> PROBLEM STATEMENT
Look through the listing and report every line that has "none" in it.

> DATA SHOWN
BEGIN

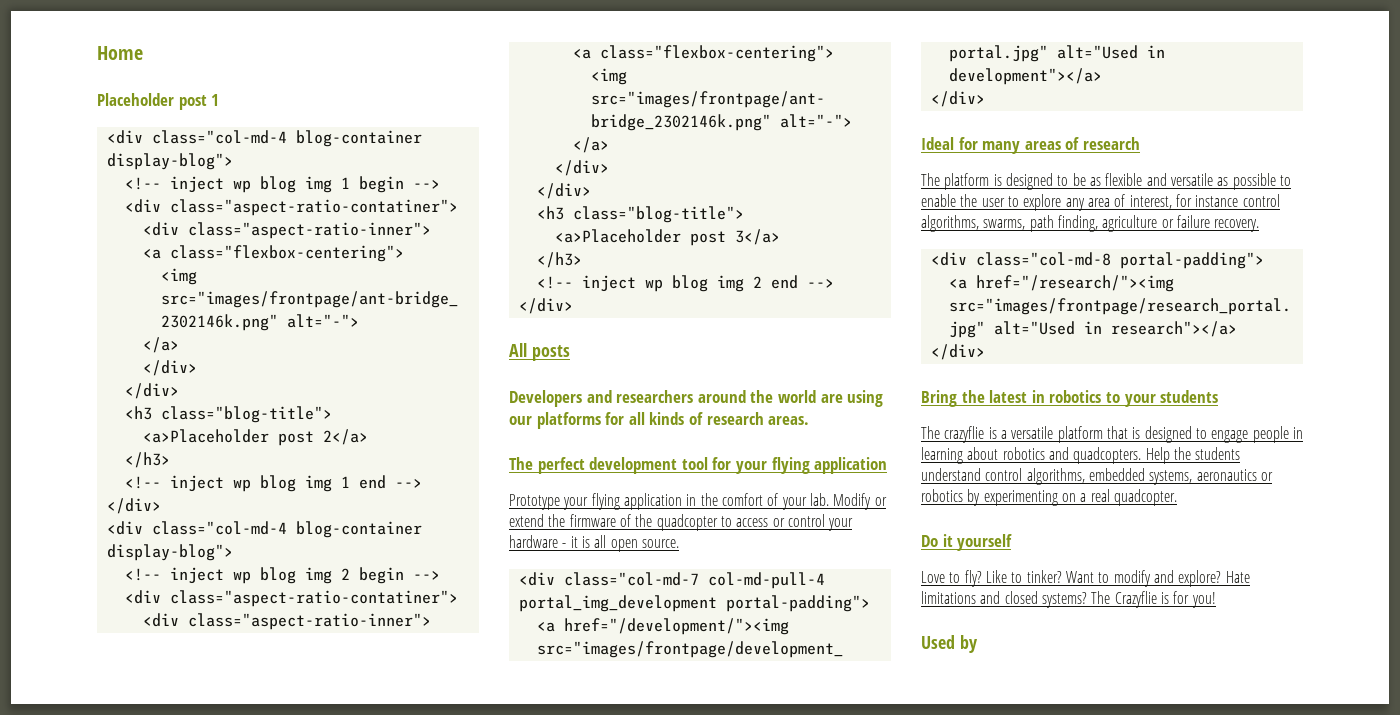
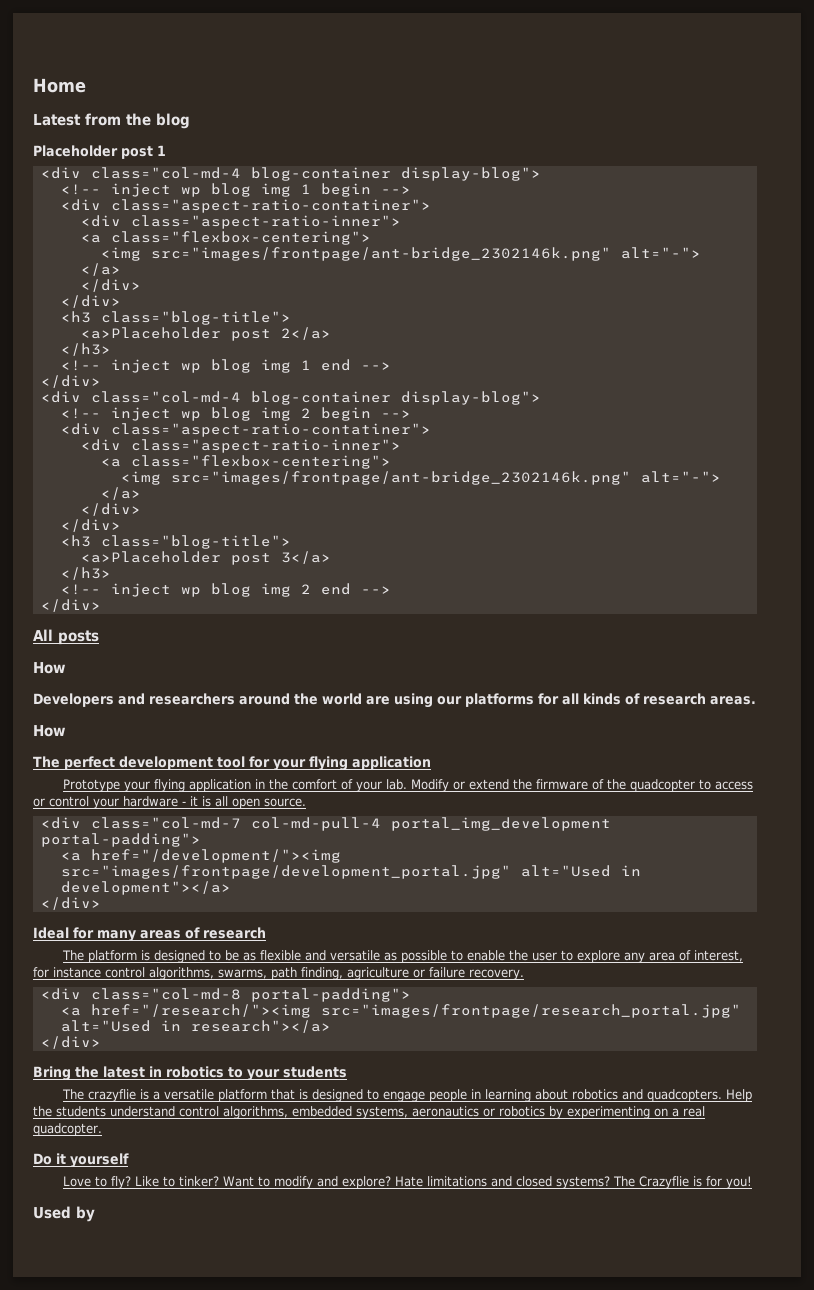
(143, 53) none -> [33,113,190,129] // Latest from the blog
(570, 353) none -> [33,662,65,674] // How
(810, 420) none -> [33,725,65,737] // How

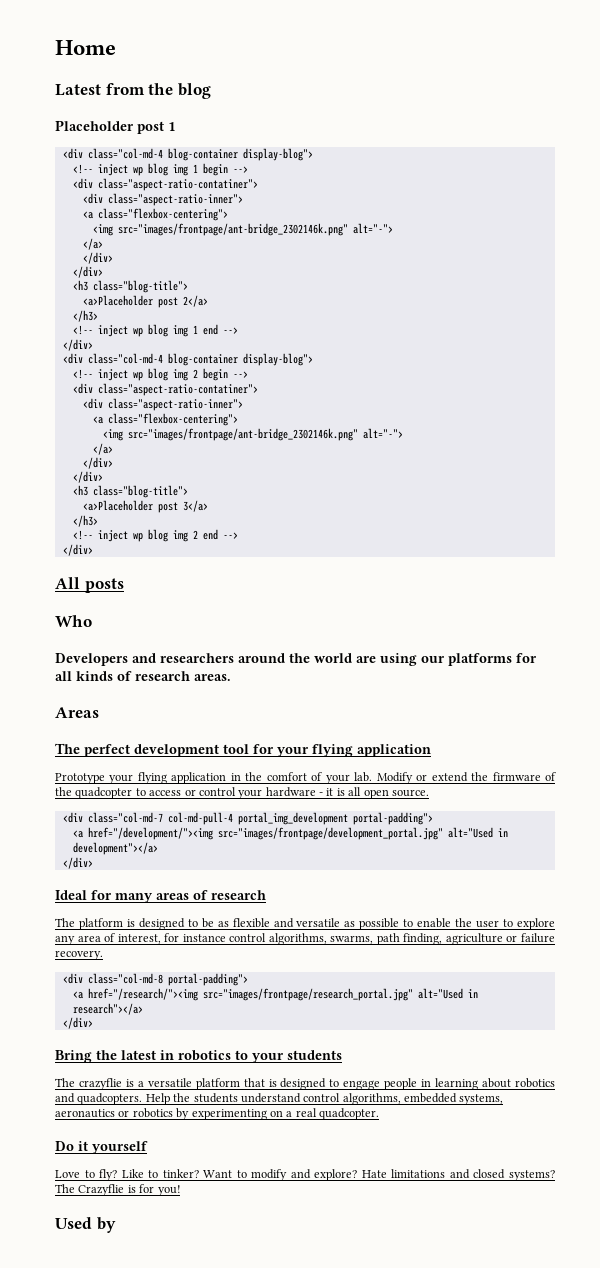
[33,662,65,674] How -> [55,615,92,627] Who
[33,725,65,737] How -> [55,707,99,718] Areas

END

> RESULT
(143, 53) none -> [33,113,190,129] // Latest from the blog
(570, 353) none -> [33,662,65,674] // How
(810, 420) none -> [33,725,65,737] // How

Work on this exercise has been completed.